I would go further and say that anyone who doesn't immediately identify this either isn't thinking clearly about this, or is intentionally ignoring it. I have no horse in this race AT ALL and this is _obviously_ the advantage.

cyber_kinetist 2 hours ago | parent | prev [-]

> clear well-scoped unsafe boundaries

This is not done by blindly porting Zig code 1:1 and calling it a day. You do have to make conscious decisions about code architecture to manage Unsafe code, since you need choose the right invariants for your Safe Rust code to conform inside the module (Note that unsafe pollutes the whole module containing it, not just the code inside the unsafe block!)

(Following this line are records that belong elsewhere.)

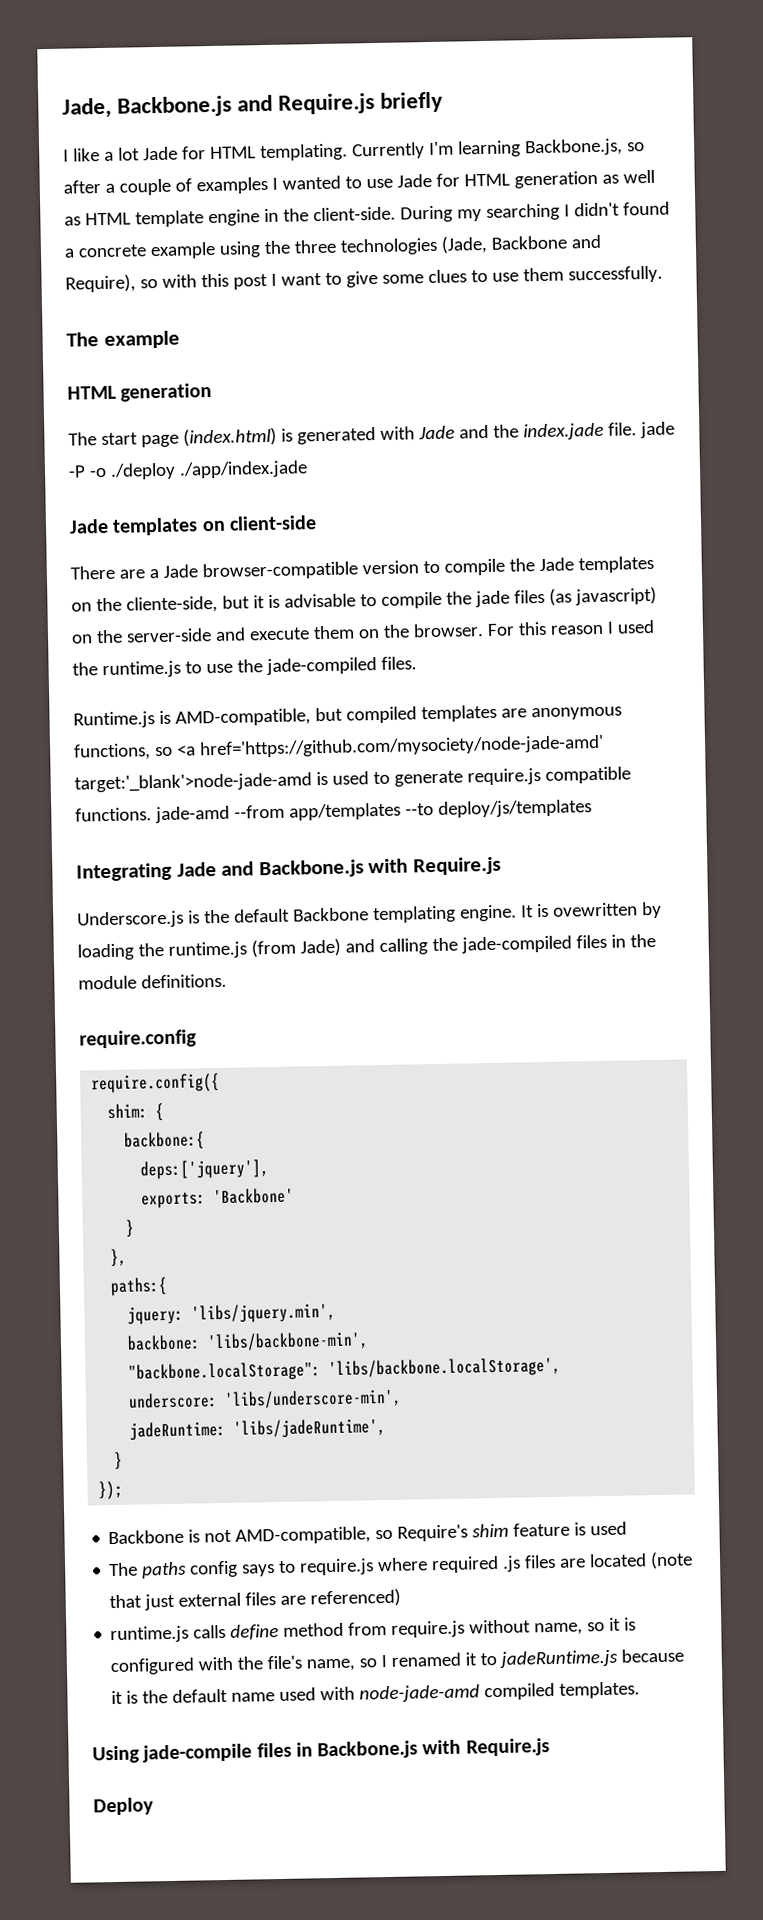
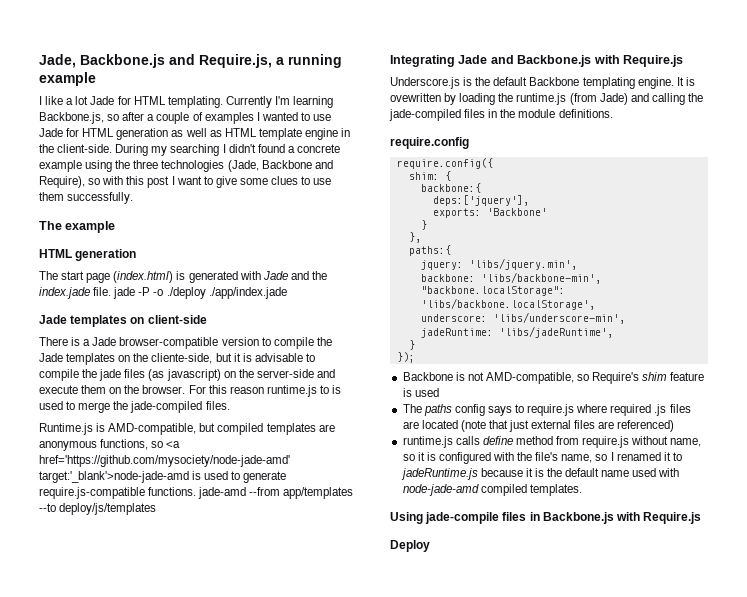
[278,91,444,115] Require.js briefly -> [199,54,342,68] [39,72,96,86] Require.js, a running example
[118,569,145,579] are -> [71,337,81,346] is
[606,619,655,634] [72,660,233,679] I used the runtime.js to use -> [266,385,342,397] [39,401,111,413] runtime.js to is used to merge
[466,766,631,786] require.js compatible -> [39,487,145,499] require.js-compatible

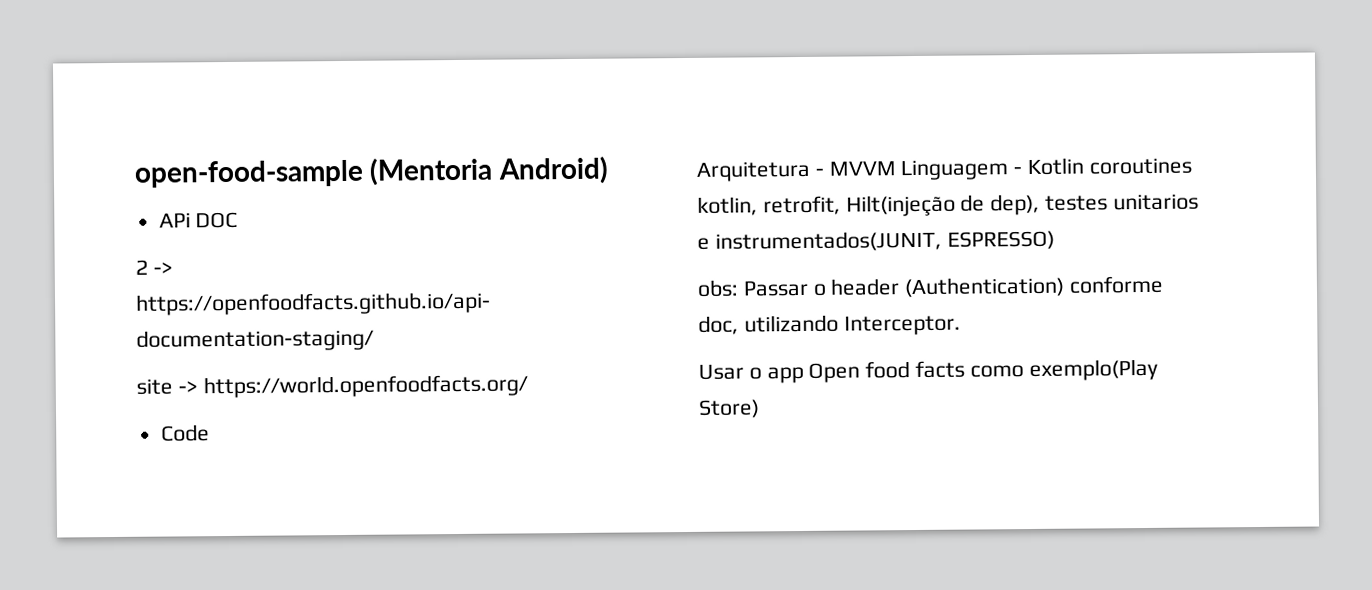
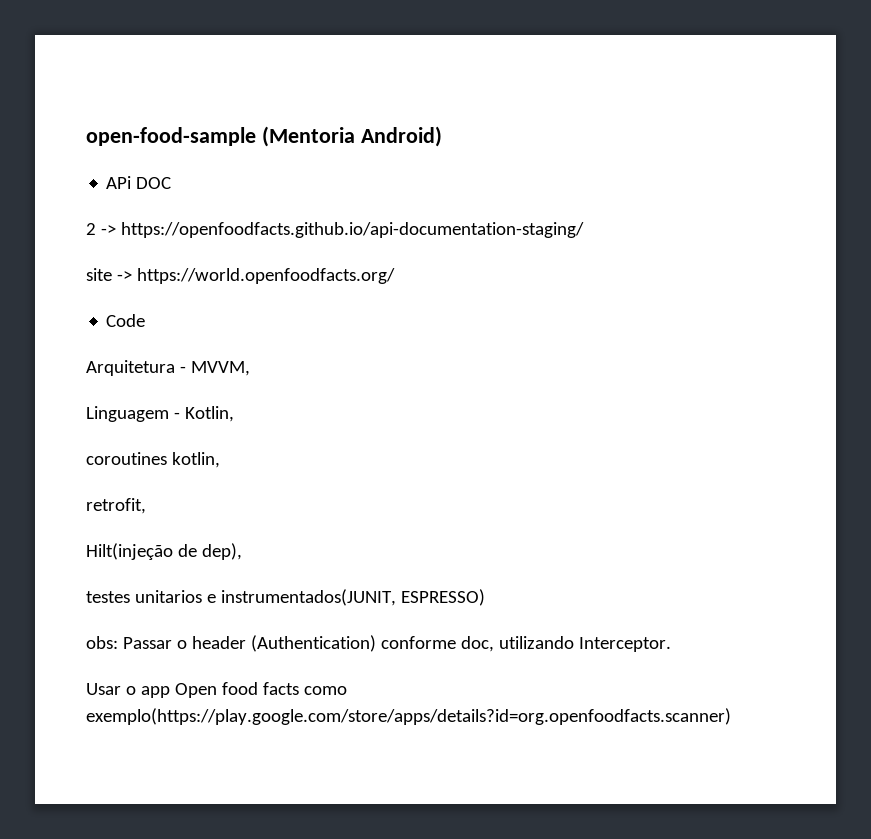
[828,161,896,176] MVVM -> [190,361,250,376] MVVM, //
[1027,157,1085,176] Kotlin -> [184,406,234,422] Kotlin, //
(758, 206) none -> (220, 460) //
(841, 205) none -> (146, 506) //
(1041, 204) none -> (242, 551) //
[1028,358,1158,382] [698,399,760,418] exemplo(Play Store) -> [86,708,731,725] exemplo(https://play.google.com/store/apps/details?id=org.openfoodfacts.scanner)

lolinder 4 minutes ago | parent | next [-]

No one involved in the port proposed "blindly porting Zig code 1:1 and calling it a day". From the first blog post the creator said:

> We can gradually refactor it to reduce unsafe usage and look more like idiomatic Rust after Bun v1.4 ships.

What the rewrite does is make the unsafe code greppable, which is a necessary first step to eliminating it and one that's actually achievable rather than going straight to idiomatic.

Every successful refractor takes this form of stepwise changes that leave the behavior intact. It just so happens that in this case the first stepwise change was the implementation language.

baokaola an hour ago | parent | prev [-]

There's only one language that's more dangerous than C and that is unsafe Rust. I say that only half-jokingly.

Ygg2 41 minutes ago | parent [-]

Good job falling for the Zig propaganda. I say that half-jokingly.

EDIT: You can't be serious people. Rust unsafe is safer than C, if for nothing else, for knowing which pointers are aliasable.